An interesting aspect of Wierzbicka's theory is that it places the individual human being at the center of cognition. The "I" is the primary core of reasoning, and today's models can only embody the personas imposed upon them — they do not place themselves in the world, they experience nothing.
You would like artificial subjects — or agents, as they are called in technical terminology — to experience and share experiences?
Yes, and this thought has been with me for a long time. As far back as 2003 I proposed an algorithm I called Bacteria Lingualis. I wanted to release into the internet an entire swarm of microscopic cognitive architectures that would, as it were, live their own micro-lives, reading human blogs, and then sharing their experiences through mutual communication. These little creatures had only two basic functions: measuring the intensity of human emotions and the ordinariness of what they encountered.

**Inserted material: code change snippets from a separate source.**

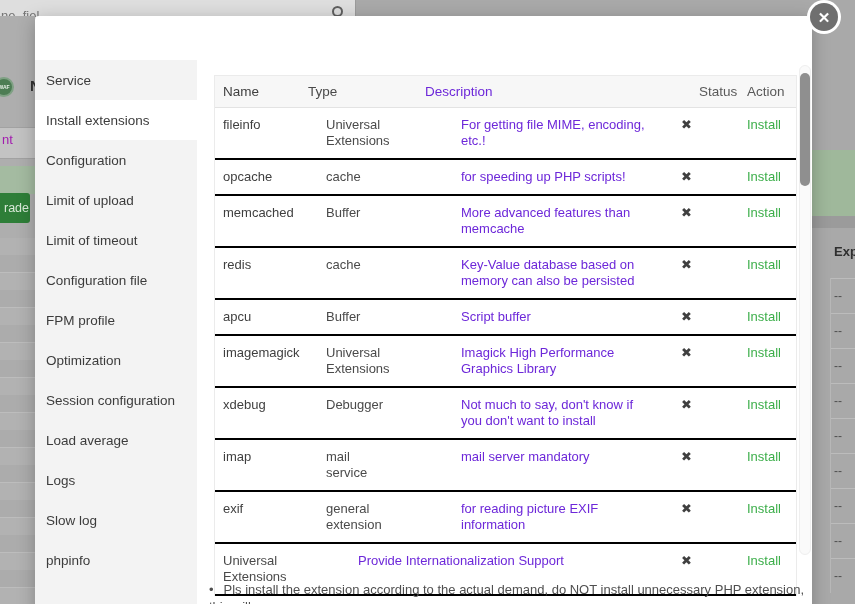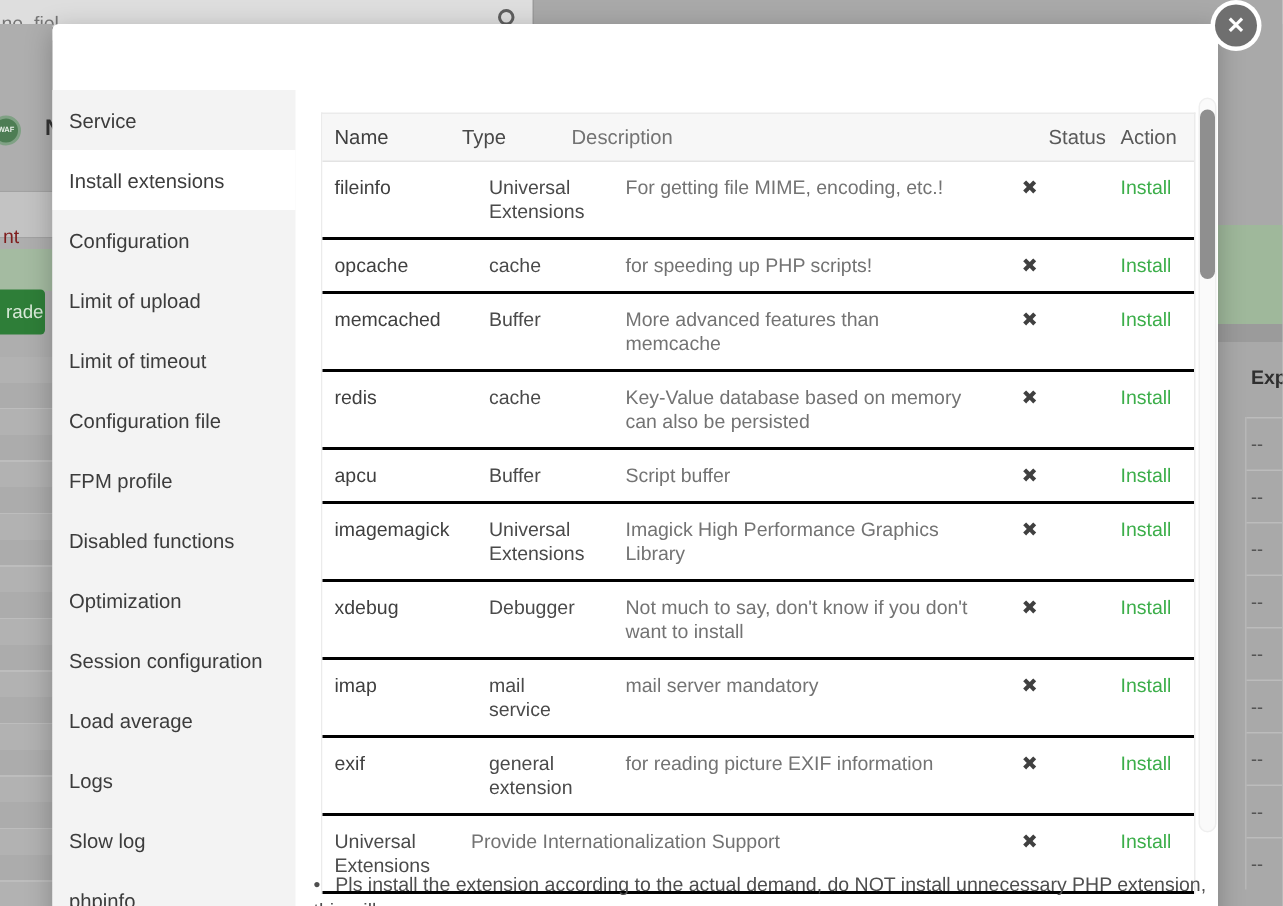--- a/index.html
+++ b/index.html
@@ -16,21 +16,21 @@
                     border:2px solid #5f5f5f; border-radius:50%; }
   .bd-search-icon::after { content:""; position:absolute; left:9px; top:10px; width:2px;
                     height:5px; background:#5f5f5f; transform:rotate(-45deg); }
   .bd-left { position:absolute; left:0; top:16px; width:35px; height:588px; background:#aeaeae; }
   .bd-logo { position:absolute; left:-6px; top:61px; width:20px; height:20px; border-radius:50%;
              background:#4d7d54; border:2px solid #7fa184; color:#e8f0e8; font-size:5px;
              font-weight:bold; display:flex; align-items:center; justify-content:center; }
   .bd-n { position:absolute; left:30px; top:61px; font-size:15px; font-weight:bold; color:#333; }
   .bd-nt-card { position:absolute; left:0; top:111px; width:36px; height:32px; background:#c3c3c3;
                 border-top:1px solid #a2a2a2; border-bottom:1px solid #a2a2a2; }
-  .bd-nt { position:absolute; left:2px; top:22px; font-size:13px; color:#7f1d1d; }
+  .bd-nt { position:absolute; left:2px; top:4px; font-size:13px; color:#a21caf; }
   .bd-left-greenband { position:absolute; left:0; top:150px; width:35px; height:28px; background:#a4bba1; }
   .bd-upgrade { position:absolute; left:0; top:177px; width:30px; height:30px; background:#2e7e38;
                 border-radius:0 3px 3px 0; color:#d9ead9; font-size:12.5px;
                 display:flex; align-items:center; padding-left:4px; }
   .bd-left-rows { position:absolute; left:0; top:222px; width:35px; height:382px;
                   background:repeating-linear-gradient(to bottom,
                     #b2b2b2 0 17px, #acacac 17px 34px, #bdbdbd 34px 35px); }
   .bd-right { position:absolute; left:812px; top:16px; width:43px; height:588px; background:#a9a9a9; }
   .bd-right-greenband { position:absolute; left:0; top:134px; width:43px; height:66px; background:#9fb89b; }
   .bd-right-darkstrip { position:absolute; left:0; top:200px; width:43px; height:12px; background:#9b9b9b; }
@@ -59,21 +59,21 @@
   .content { position:relative; flex:1; }
   .ext-table { position:absolute; left:17px; top:15px; width:583px;
                border:1px solid #ebebeb; border-bottom:none; font-size:13px; }
   .t-head { display:flex; background:#f7f7f7; border-bottom:1px solid #e3e3e3;
             color:#595959; font-size:13.5px; }
   .t-head > div { padding:8px 4px 8px 8px; }
   .t-row { display:flex; border-bottom:2px solid #000000; background:#fff;gap:18px; }
   .t-row > div { padding:9px 4px 9px 8px; line-height:16px; }
   .col-name { width:85px; flex-shrink:0; color:#3f3f3f; }
   .col-type { width:73px; flex-shrink:0; color:#4a4a4a; }
-  .col-desc { flex:1; color:#737373; }
+  .col-desc { flex:1; color:#6d28d9;margin-left:44px; }
   .col-status { width:48px; flex-shrink:0; }
   .col-action { width:57px; flex-shrink:0; }
   .status-x { color:#404040; font-size:13px; }
   .install-link { color:#3cae4a; cursor:pointer; text-decoration:none; }
 
   .v-scroll-track { position:absolute; right:1px; top:5px; width:12px; height:490px;
                     background:#fafafa; border:1px solid #efefef; border-radius:6px; }
   .v-scroll-thumb { position:absolute; left:0px; top:7px; width:10px; height:113px;
                     background:#8f8f8f; border-radius:5px; cursor:grab; }
 
@@ -155,23 +155,20 @@
   </div>
 
   <div class="side-item">
     <span class="side-label">Configuration file</span>
   </div>
 
   <div class="side-item">
     <span class="side-label">FPM profile</span>
   </div>
 
-  <div class="side-item">
-    <span class="side-label">Disabled functions</span>
-  </div>
 
   <div class="side-item">
     <span class="side-label">Optimization</span>
   </div>
 
   <div class="side-item">
     <span class="side-label">Session configuration</span>
   </div>
 
   <div class="side-item">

As it happened, a year after publishing the idea I became seriously interested in ethics, and I only returned to the bacteria every few years. On one occasion I added the recognition of five senses; on another, my Stanford intern added the guessing of instincts that motivate people to act. What I am working on now is a development of those ideas.
How would these little organisms function?
Let us say that bacterium number 1022345 is "released" onto one randomly selected webpage. With its limited cognitive toolkit, it will collect knowledge about words or fragments of images placed there within a very limited range — it will remember, for example, whether something is close or far away, whether it is moving or not. Such a bacterium is like an infant for whom the word "lake" or an illustration of one means nothing at first. It will simply be organizing the world according to certain components of perception, which over time will lead to the formation of comparisons, analogies, and categorizations, and to the embedding of language in experience. Moving on to the next webpage, the bacterium will confront its existing knowledge with new experiences, and will over time remember — and forget — what its imperfect receptors taught it incorrectly when it still had too little data.
And unlike today's large models, the accumulated experience will be transparent?
That is a very important condition. The recording of knowledge in the form of sets of perceptual data must be readable by human beings. The ability to search and analyze accumulated knowledge in natural language is something sorely lacking in today's models. Moreover, such an approach will enable an exchange of information between the bacteria that is comprehensible to us. Of course, not everything can be put into words — but that is the direction we should be striving toward.
Experiences are unique to each individual — will the same be true of the bacteria?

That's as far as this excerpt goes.